Quando giunge all’Isola degli uccelli che devono diventare bambini, nel centro della Serpentina – il laghetto più grande dei Giardini – il corvo Salomone, custode dell’Isola, gli dice che non potrà più essere uccello e quindi non potrà volare, ma che non è nemmeno come gli altri bambini. Sarà un “tra il Qui e il Là” gli dice il saggio Salomone: definizione che esprime in modo assai appropriato la natura liminale di Peter; il suo essere sul Confine: ad esempio tra ciò che è umano e ciò che non lo è, “E i confini saltano fuori ovunque, non appena entriamo in quella duplicità della mente che sente due modalità ad un tempo… una porta girevole è in noi che ci conduce verso gli spazi immemori di una condizione metaumana”.
Salomone gli insegna molte arti proprie degli uccelli: accontentarsi facilmente, fare sempre qualcosa e pensare che sia sempre qualcosa di grande importanza, soprattutto gli insegna ad avere un cuore felice in ogni attimo, senza preoccupazioni per il futuro: gli uccelli lo esprimono con il canto, ma Peter non sa cantare, quindi si costruisce un flauto.
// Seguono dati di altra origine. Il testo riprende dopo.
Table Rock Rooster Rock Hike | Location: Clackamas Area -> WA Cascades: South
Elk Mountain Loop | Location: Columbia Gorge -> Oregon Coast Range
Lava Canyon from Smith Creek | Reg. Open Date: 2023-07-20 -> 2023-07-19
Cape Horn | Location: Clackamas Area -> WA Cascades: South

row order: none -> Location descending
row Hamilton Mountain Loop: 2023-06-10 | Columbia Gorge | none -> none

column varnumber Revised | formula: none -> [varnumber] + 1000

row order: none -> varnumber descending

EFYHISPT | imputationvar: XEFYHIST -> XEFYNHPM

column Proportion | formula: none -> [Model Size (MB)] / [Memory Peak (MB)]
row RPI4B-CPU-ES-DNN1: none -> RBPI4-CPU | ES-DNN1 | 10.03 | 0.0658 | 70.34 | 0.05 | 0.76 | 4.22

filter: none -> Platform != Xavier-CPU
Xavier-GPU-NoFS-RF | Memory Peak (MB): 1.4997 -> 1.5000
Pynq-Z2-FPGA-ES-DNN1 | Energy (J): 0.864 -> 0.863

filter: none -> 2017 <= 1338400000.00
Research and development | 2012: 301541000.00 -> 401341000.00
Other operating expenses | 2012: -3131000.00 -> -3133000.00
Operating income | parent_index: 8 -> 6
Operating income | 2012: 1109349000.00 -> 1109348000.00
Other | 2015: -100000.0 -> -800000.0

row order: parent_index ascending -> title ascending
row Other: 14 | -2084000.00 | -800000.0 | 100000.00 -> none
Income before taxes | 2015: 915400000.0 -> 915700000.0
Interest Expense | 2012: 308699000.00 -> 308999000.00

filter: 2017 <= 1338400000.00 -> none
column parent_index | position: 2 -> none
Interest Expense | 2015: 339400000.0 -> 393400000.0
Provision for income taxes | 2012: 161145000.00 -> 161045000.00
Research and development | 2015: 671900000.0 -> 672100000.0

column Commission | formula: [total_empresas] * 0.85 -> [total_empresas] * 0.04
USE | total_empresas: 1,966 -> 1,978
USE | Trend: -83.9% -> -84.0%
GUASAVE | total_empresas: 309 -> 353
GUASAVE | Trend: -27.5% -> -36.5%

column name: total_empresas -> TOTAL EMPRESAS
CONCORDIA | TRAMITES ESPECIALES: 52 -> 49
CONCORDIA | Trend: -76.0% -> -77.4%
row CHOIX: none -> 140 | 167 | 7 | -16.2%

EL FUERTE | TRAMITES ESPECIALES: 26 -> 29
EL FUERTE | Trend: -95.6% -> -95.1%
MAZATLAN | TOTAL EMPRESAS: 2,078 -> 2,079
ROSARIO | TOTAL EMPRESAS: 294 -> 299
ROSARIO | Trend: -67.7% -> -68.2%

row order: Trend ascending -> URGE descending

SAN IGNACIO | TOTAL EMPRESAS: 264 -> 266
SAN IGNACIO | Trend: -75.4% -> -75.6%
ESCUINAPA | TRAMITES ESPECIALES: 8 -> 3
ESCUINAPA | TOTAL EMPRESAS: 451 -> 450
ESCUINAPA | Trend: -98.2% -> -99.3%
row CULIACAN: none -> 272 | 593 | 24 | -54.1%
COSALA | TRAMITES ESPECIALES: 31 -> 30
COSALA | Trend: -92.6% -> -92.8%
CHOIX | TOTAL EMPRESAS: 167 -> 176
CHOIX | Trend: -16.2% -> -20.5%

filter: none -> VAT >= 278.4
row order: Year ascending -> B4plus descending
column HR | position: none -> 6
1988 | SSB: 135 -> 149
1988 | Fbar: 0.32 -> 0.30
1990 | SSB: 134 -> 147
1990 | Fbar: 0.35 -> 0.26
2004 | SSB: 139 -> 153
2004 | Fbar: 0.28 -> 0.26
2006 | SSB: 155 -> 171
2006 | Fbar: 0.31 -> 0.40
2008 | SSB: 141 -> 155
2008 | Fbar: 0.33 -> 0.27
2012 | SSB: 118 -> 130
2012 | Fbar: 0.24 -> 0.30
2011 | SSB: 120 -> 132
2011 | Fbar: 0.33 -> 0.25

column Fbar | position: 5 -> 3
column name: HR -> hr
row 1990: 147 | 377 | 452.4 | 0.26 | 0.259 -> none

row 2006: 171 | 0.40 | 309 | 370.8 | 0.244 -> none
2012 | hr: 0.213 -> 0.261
Tuttavia Peter non sa distinguere il gioco dalla realtà, nessuno gli ha insegnato a giocare, né ad usare i giocattoli ed egli spesso spia gli altri bambini nel Parco e vorrebbe poter raggiungere i Giardini per giocare “come un vero bambino”. Finalmente riuscirà a costruirsi una barca che in verità ha la forma di un nido e a raggiungere così i Giardini, dove inizieranno le sue avventure con le fate.
Ne I Giardini di Kensington è contenuto l’episodio cruciale della storia di Peter, che verrà poi ripreso nell’opera più conosciuta quando lo stesso Peter lo racconterà a Wendy; si tratta del tentativo di tornare dalla mamma che è intitolato “L’Ora di Chiusura”, con il doppio riferimento alla chiusura dei Giardini e alla chiusura della finestra della camera per Peter.